La storia di Ettore Bugatti è pronta a fare il suo debutto nei cinema. Camille Delamarre dirigerà “Bugatti: L'Ultima Corsa”, un nuovo film prodotto da Andrea Iervolino, incentrato sull'imprenditore e designer nato a Milano nel 1881 e scomparso a Parigi nel 1947, fondatore di uno dei marchi automobilistici più iconici del ventesimo secolo.
L'annuncio è stato fatto dalla The Andrea Iervolino American Company. Il film è basato su un'idea originale di Iervolino, che ha iniziato a sviluppare il progetto nel 2025 e ha scritto la sceneggiatura insieme ad Alberto Ferrari.
La narrazione si concentrerà sul 1947, negli ultimi mesi di vita di Bugatti. Nella Parigi del dopoguerra, il protagonista rivive i ricordi di una vita segnata da auto straordinarie, successi, ambizioni e tragedie familiari. Passato e presente si intrecciano mentre Bugatti affronta quella che viene descritta come la sua ultima corsa: recuperare la fabbrica di Molsheim e il prestigio del suo nome a livello mondiale.

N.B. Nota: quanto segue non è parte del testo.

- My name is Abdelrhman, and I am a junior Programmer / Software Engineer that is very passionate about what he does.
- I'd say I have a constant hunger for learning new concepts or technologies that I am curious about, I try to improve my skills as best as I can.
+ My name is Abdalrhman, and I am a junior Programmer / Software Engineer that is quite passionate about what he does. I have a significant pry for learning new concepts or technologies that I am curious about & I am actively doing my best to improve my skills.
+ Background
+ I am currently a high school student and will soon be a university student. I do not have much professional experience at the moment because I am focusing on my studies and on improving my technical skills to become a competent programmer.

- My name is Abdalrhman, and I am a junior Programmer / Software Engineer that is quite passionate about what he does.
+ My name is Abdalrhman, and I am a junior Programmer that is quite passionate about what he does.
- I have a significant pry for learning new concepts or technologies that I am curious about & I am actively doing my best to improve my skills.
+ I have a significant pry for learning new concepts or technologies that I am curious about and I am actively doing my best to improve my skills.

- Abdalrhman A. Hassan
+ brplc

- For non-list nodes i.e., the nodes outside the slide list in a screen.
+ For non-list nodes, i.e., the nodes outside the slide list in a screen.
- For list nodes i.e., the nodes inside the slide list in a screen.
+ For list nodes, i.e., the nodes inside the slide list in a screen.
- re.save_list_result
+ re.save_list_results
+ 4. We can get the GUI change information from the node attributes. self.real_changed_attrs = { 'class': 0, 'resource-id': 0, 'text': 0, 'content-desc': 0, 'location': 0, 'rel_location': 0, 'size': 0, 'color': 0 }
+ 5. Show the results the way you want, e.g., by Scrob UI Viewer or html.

Per Iervolino, questo progetto rappresenta la conclusione ideale di un percorso cinematografico dedicato ai grandi nomi dell'automobilismo. Il produttore ha già lavorato a “Lamborghini: The Man Behind the Legend”, uscito nel 2022 con Frank Grillo, a “Ferrari” di Michael Mann, con Adam Driver e Penélope Cruz, e a “Maserati: The Brothers”, diretto da Bobby Moresco e interpretato da Anthony Hopkins, Michele Morrone, Andy García, Al Pacino e Jessica Alba.

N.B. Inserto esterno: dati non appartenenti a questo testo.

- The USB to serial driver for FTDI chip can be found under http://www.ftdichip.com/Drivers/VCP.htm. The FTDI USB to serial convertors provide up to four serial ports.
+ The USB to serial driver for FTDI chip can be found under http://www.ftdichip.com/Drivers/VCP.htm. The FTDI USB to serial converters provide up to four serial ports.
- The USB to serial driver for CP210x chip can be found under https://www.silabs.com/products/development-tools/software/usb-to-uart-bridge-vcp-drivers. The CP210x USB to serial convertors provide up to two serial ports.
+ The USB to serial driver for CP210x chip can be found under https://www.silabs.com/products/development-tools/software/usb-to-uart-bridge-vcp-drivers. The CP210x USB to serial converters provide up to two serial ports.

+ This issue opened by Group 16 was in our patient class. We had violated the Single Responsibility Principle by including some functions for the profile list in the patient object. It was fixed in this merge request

Bugatti, tuttavia, è concepito con un'identità diversa. Secondo Iervolino, Ettore Bugatti rappresenta l'unione tra ingegneria e arte: un uomo che vedeva l'automobile non solo come un mezzo da corsa, ma come un'opera da modellare con la stessa cura di una scultura.
La sceneggiatura esplora anche la dimensione privata e dolorosa del protagonista, in particolare il rapporto con il figlio Jean Bugatti, morto nel 1939 in un incidente durante un collaudo. Una tragedia che ha segnato profondamente gli ultimi anni di vita del padre.

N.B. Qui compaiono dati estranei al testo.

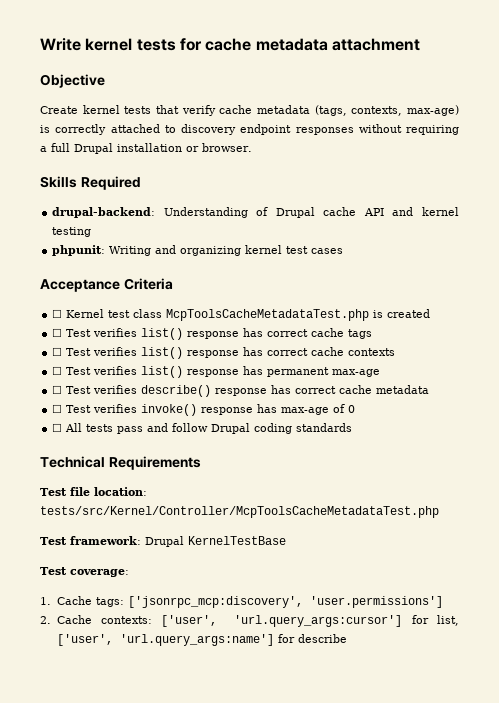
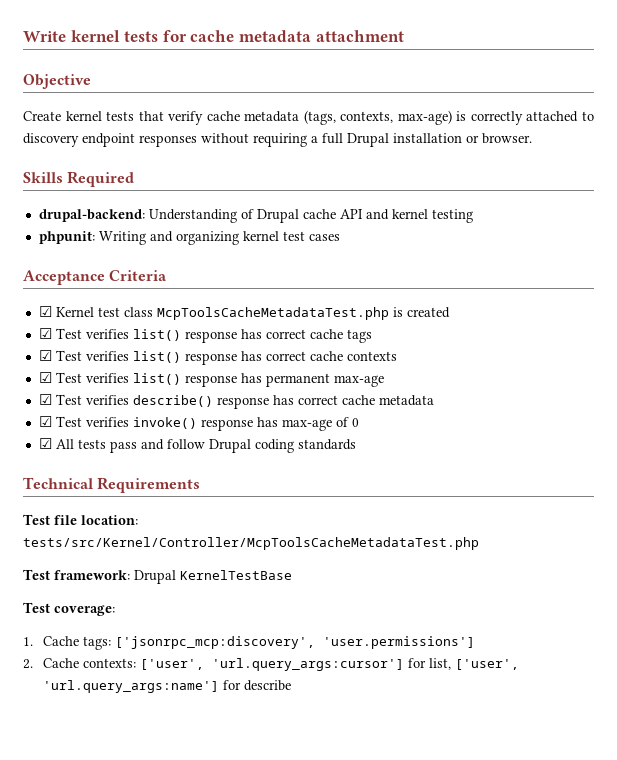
- ☐ Kernel test class McpToolsCacheMetadataTest.php is created
+ ☑ Kernel test class McpToolsCacheMetadataTest.php is created
- ☐ Test verifies list() response has correct cache tags
+ ☑ Test verifies list() response has correct cache tags
- ☐ Test verifies list() response has correct cache contexts
+ ☑ Test verifies list() response has correct cache contexts
- ☐ Test verifies list() response has permanent max-age
+ ☑ Test verifies list() response has permanent max-age
- ☐ Test verifies describe() response has correct cache metadata
+ ☑ Test verifies describe() response has correct cache metadata
- ☐ Test verifies invoke() response has max-age of 0
+ ☑ Test verifies invoke() response has max-age of 0
- ☐ All tests pass and follow Drupal coding standards
+ ☑ All tests pass and follow Drupal coding standards

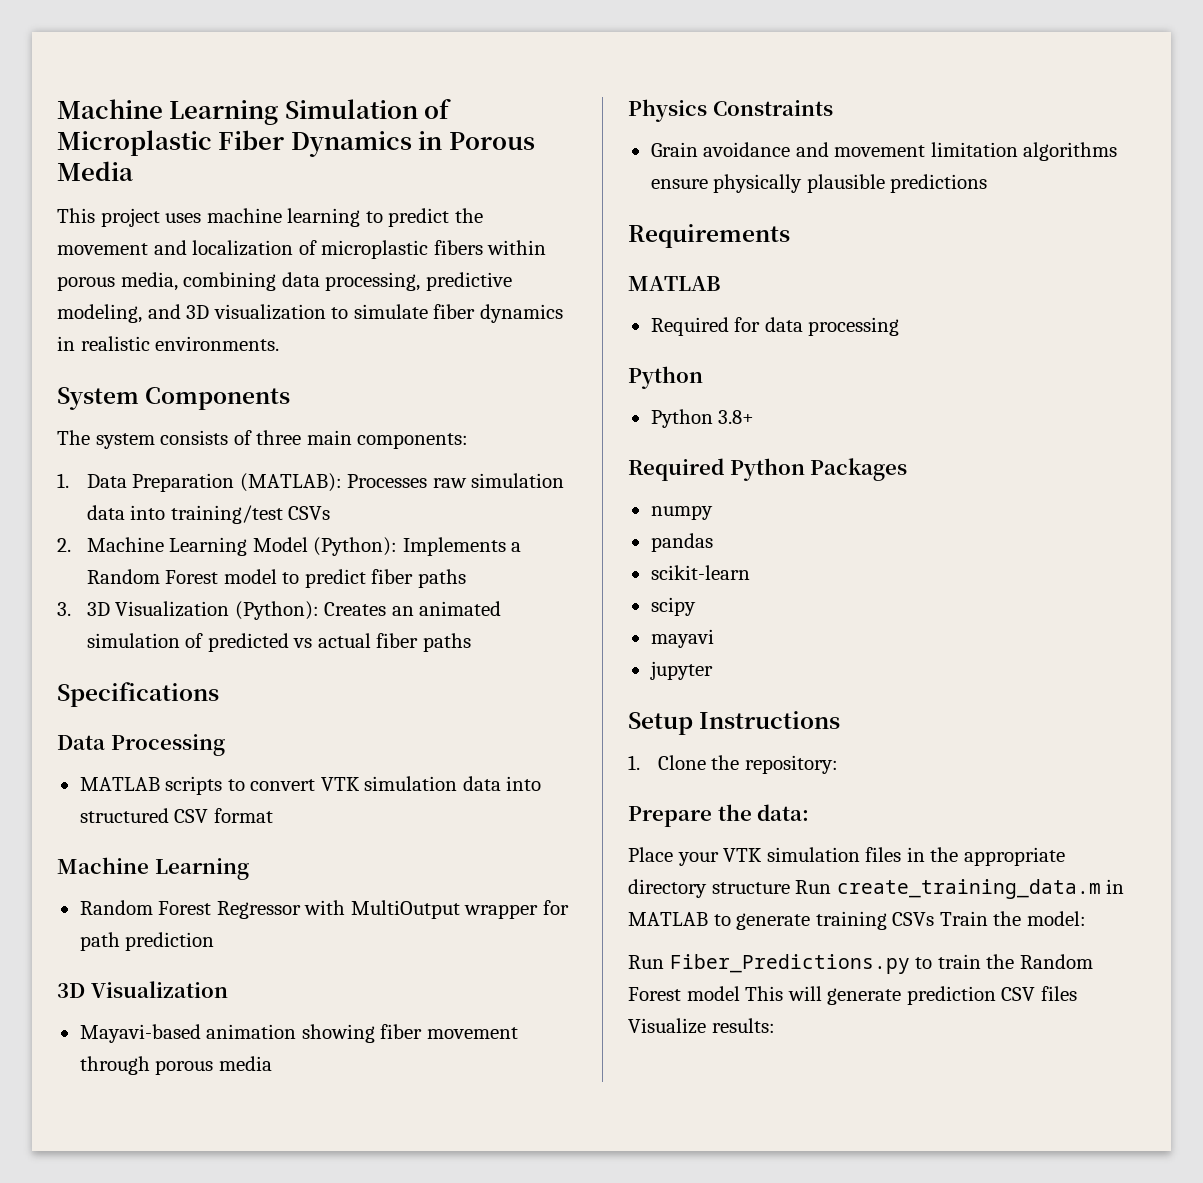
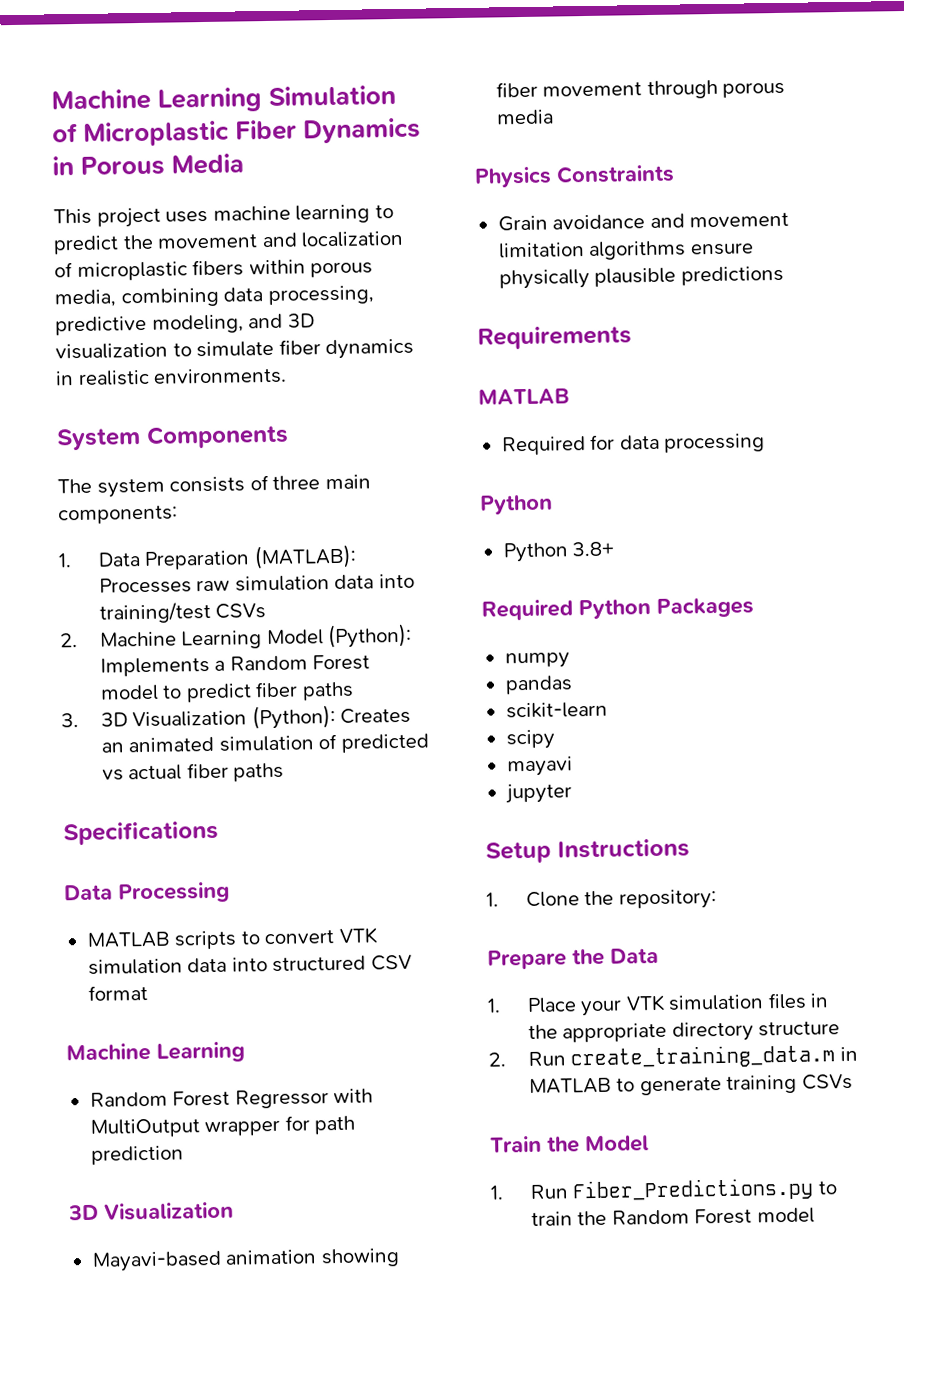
- Prepare the data:
- Place your VTK simulation files in the appropriate directory structure Run create_training_data.m in MATLAB to generate training CSVs Train the model:
- Run Fiber_Predictions.py to train the Random Forest model This will generate prediction CSV files Visualize results:
+ Prepare the Data
+ 1. Place your VTK simulation files in the appropriate directory structure
+ 2. Run create_training_data.m in MATLAB to generate training CSVs
+ Train the Model
+ 1. Run Fiber_Predictions.py to train the Random Forest model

La scelta di Camille Delamarre come regista mira a dare al film una forte componente fisica. Il regista francese ha costruito gran parte della sua carriera sull'action e sulla rappresentazione del movimento. Dopo aver lavorato come montatore su titoli come “Transporter 3”, “Colombiana”, “Lockout” e “Taken 2”, è passato alla regia con “Brick Mansions”, con Paul Walker, David Belle e RZA, e successivamente con “The Transporter Refueled”. Nel 2023 ha diretto anche il thriller “Assassin Club”.
Per Delamarre, il progetto ha anche un valore personale. Il regista ha raccontato di essere cresciuto vicino a Molsheim, la città alsaziana legata indissolubilmente alla storia della Bugatti. Nella sceneggiatura ha trovato, ha spiegato, un film in cui le automobili non sono solo elementi scenografici, ma diventano quasi personaggi a sé stanti.
Questa impostazione influenzerà anche le riprese. La produzione intende utilizzare auto reali e location autentiche, riducendo al minimo le ricostruzioni artificiali. L'obiettivo è far vivere allo spettatore l'esperienza fisica delle vetture dell'epoca, dal movimento al suono dei motori.
Ma dietro la velocità, la meccanica e la competizione, “Bugatti: L'Ultima Corsa” vuole soprattutto raccontare una storia familiare. «La corsa che mi interessa di più è quella tra un padre e un figlio», ha spiegato Delamarre, descrivendo due uomini uniti dalla ricerca della perfezione ma che seguono percorsi diversi per raggiungerla.